(Screenshot and code edit data)
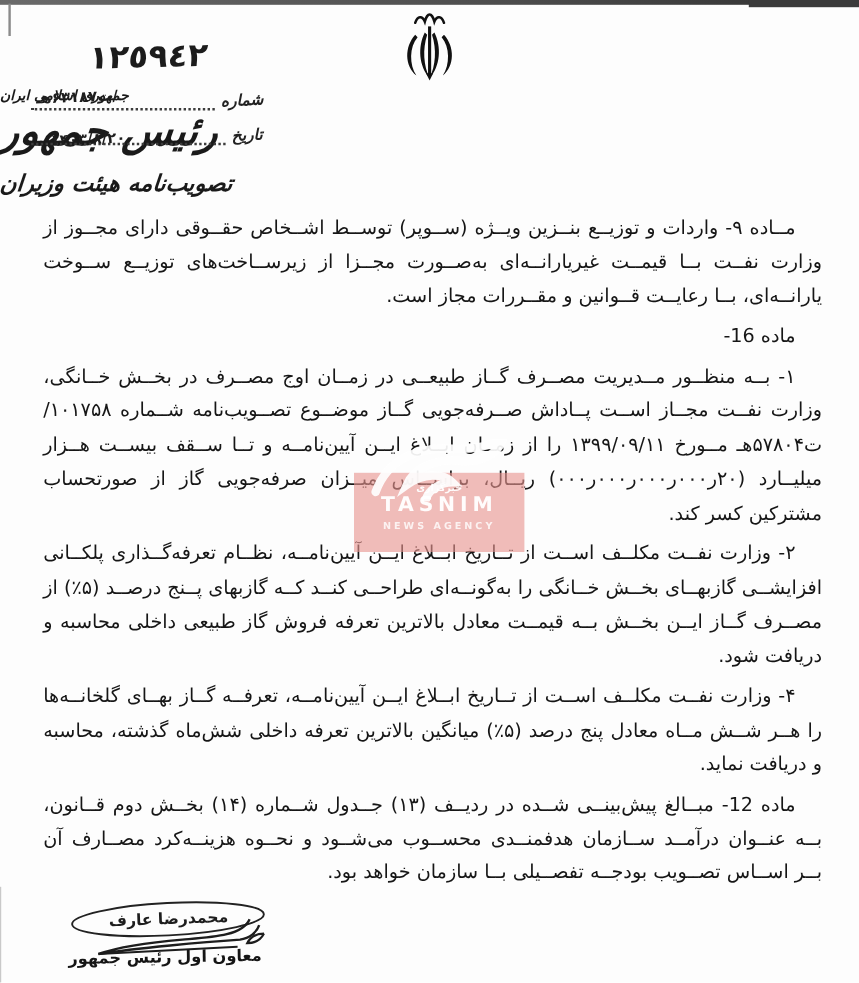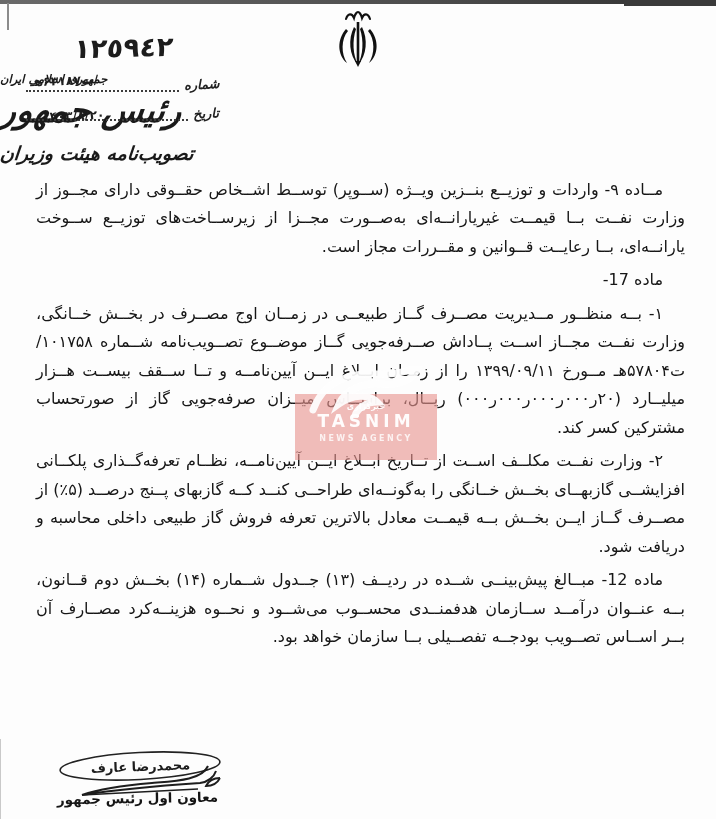"ماده 17-" span.lead { text: 17- -> 16- }
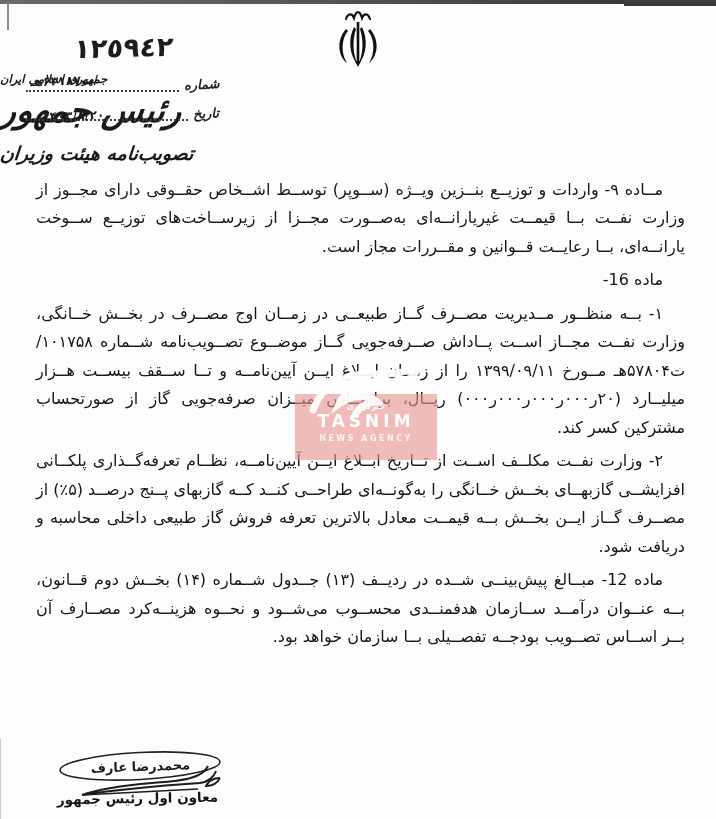"۴- وزارت نفــت مکلــف اســت" p.para { html: none -> <p><span>۴-</span> <span>وزارت نفــت مکلــف اســت از تــاریخ ابــلاغ ایــن آیین‌نامــه، تعرفــه گــاز بهــای گلخانــه‌ها را هــر شــش مــاه معادل پنج درصد (۵٪) میانگین بالاترین تعرفه داخلی شش‌ماه گذشته، محاسبه و دریافت نماید.</span></p> }
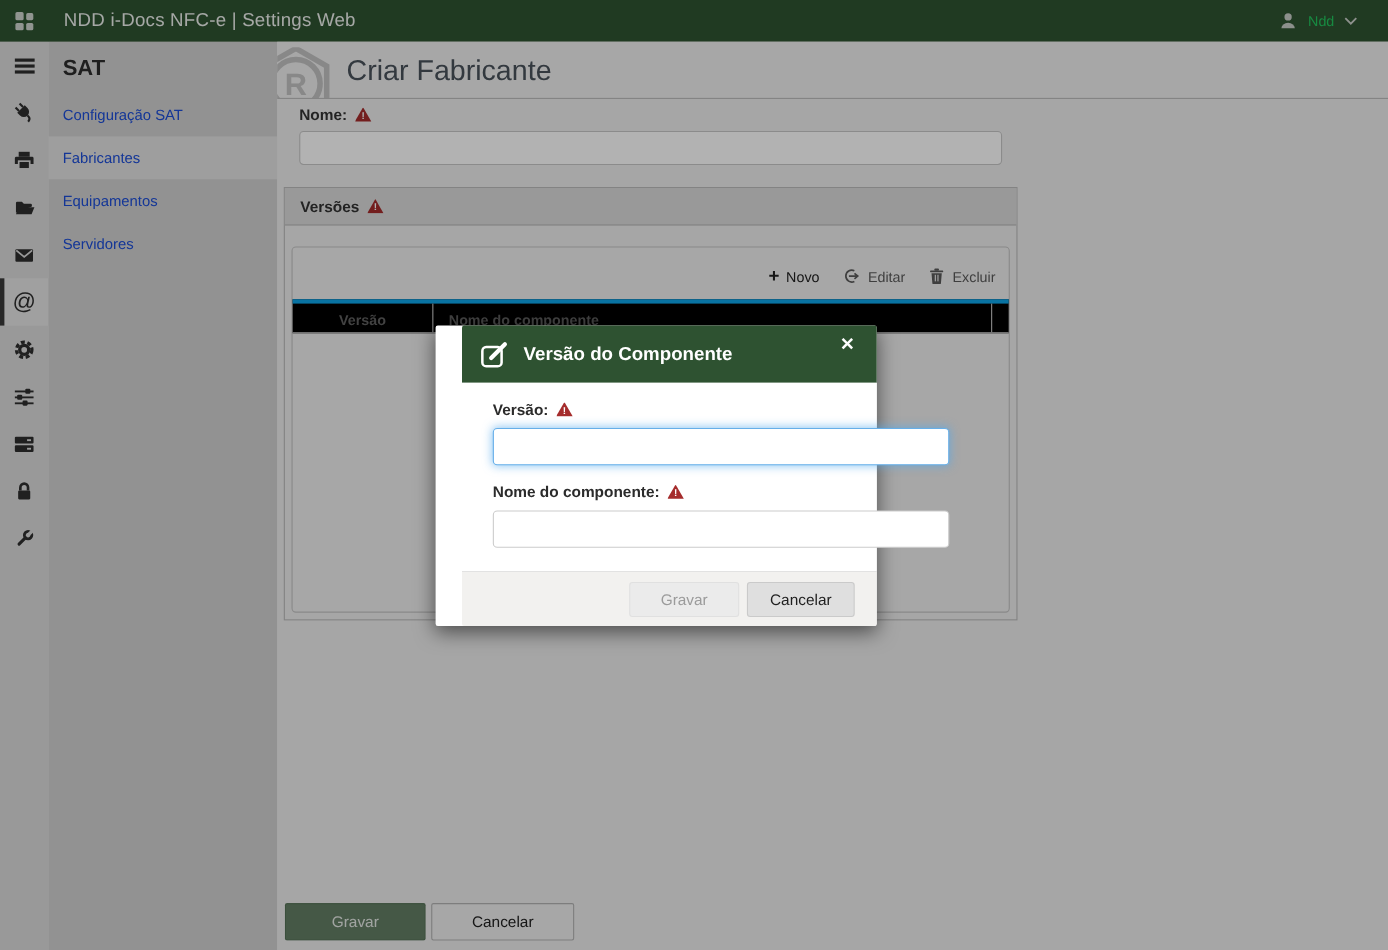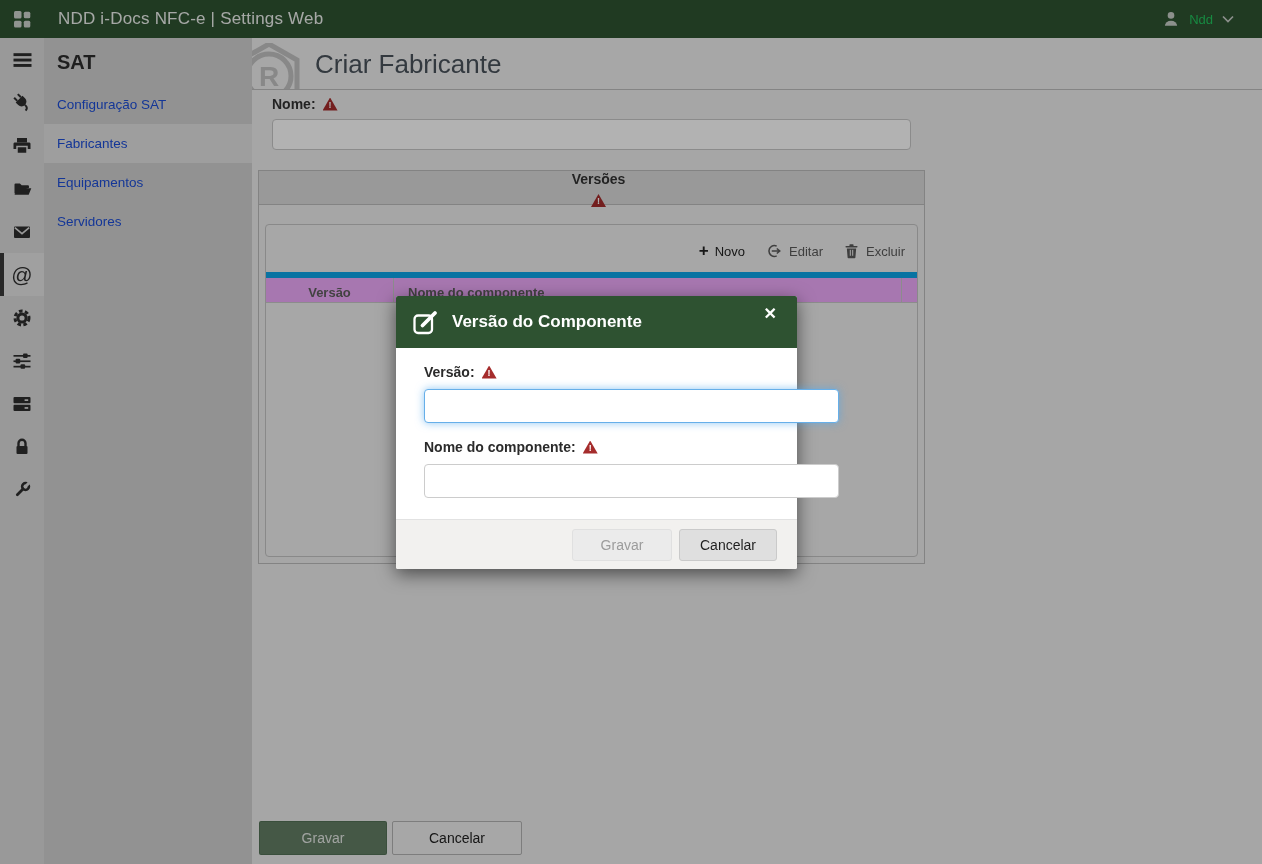"Versões" .groupbox-header { flex-direction: column -> none }
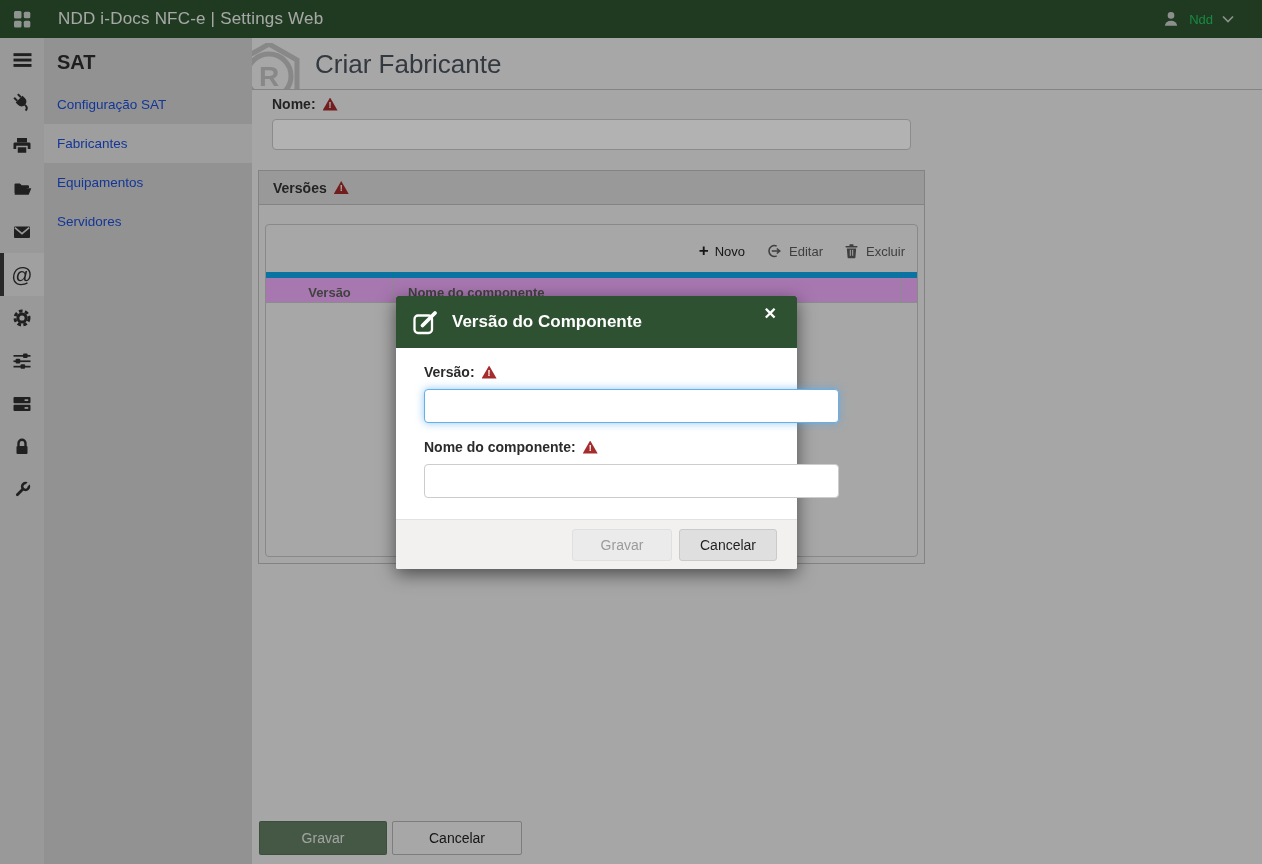"Versão" .grid-head { background: #f0abfc -> #000000; border-top: 6px solid #0ea5e9 -> 4px solid #0ea5e9 }
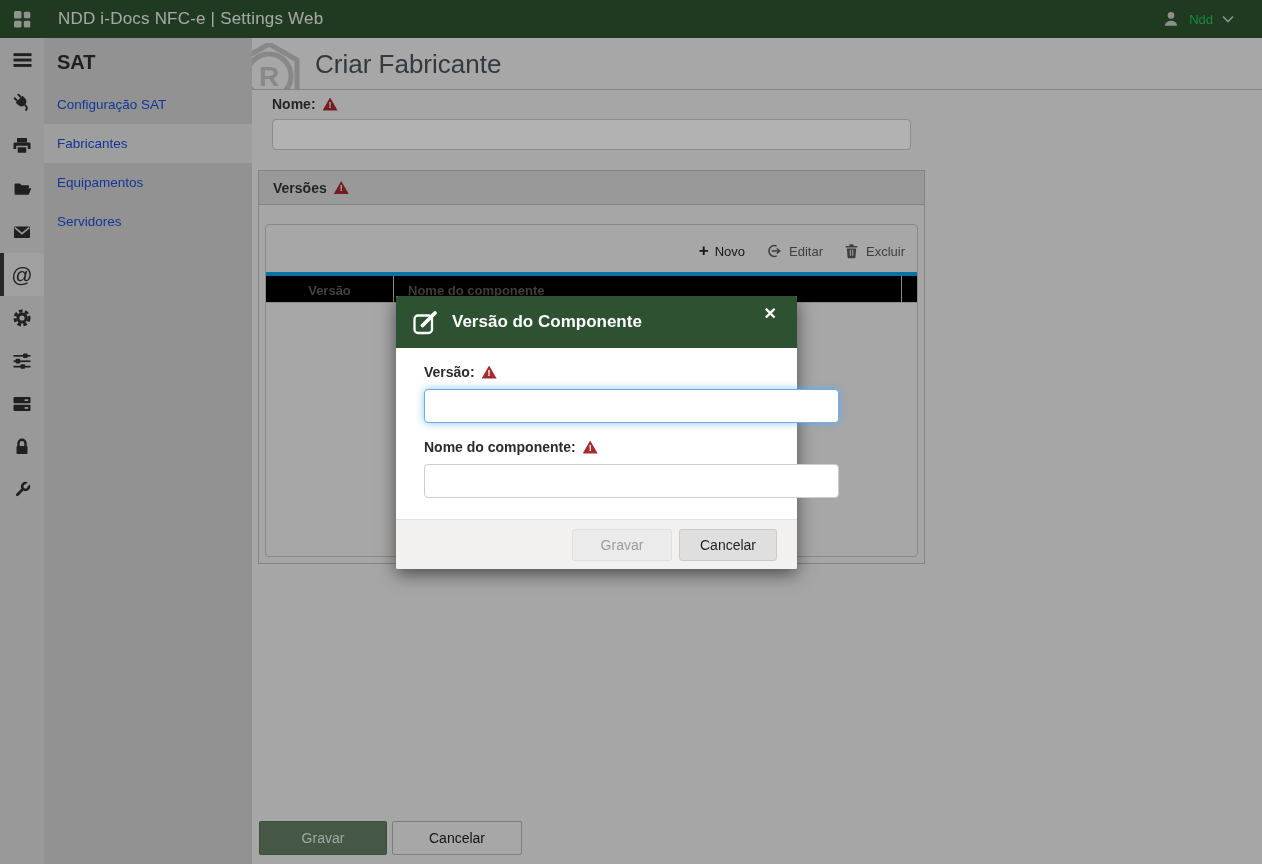"Versão do Componente" .modal { padding-left: none -> 24px }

Your objective: Give the records again exactly, pictures left out.

Task answer:
"ماده 17-" span.lead { text: 17- -> 16- }
"۴- وزارت نفــت مکلــف اســت" p.para { html: none -> <p><span>۴-</span> <span>وزارت نفــت مکلــف اســت از تــاریخ ابــلاغ ایــن آیین‌نامــه، تعرفــه گــاز بهــای گلخانــه‌ها را هــر شــش مــاه معادل پنج درصد (۵٪) میانگین بالاترین تعرفه داخلی شش‌ماه گذشته، محاسبه و دریافت نماید.</span></p> }
"Versões" .groupbox-header { flex-direction: column -> none }
"Versão" .grid-head { background: #f0abfc -> #000000; border-top: 6px solid #0ea5e9 -> 4px solid #0ea5e9 }
"Versão do Componente" .modal { padding-left: none -> 24px }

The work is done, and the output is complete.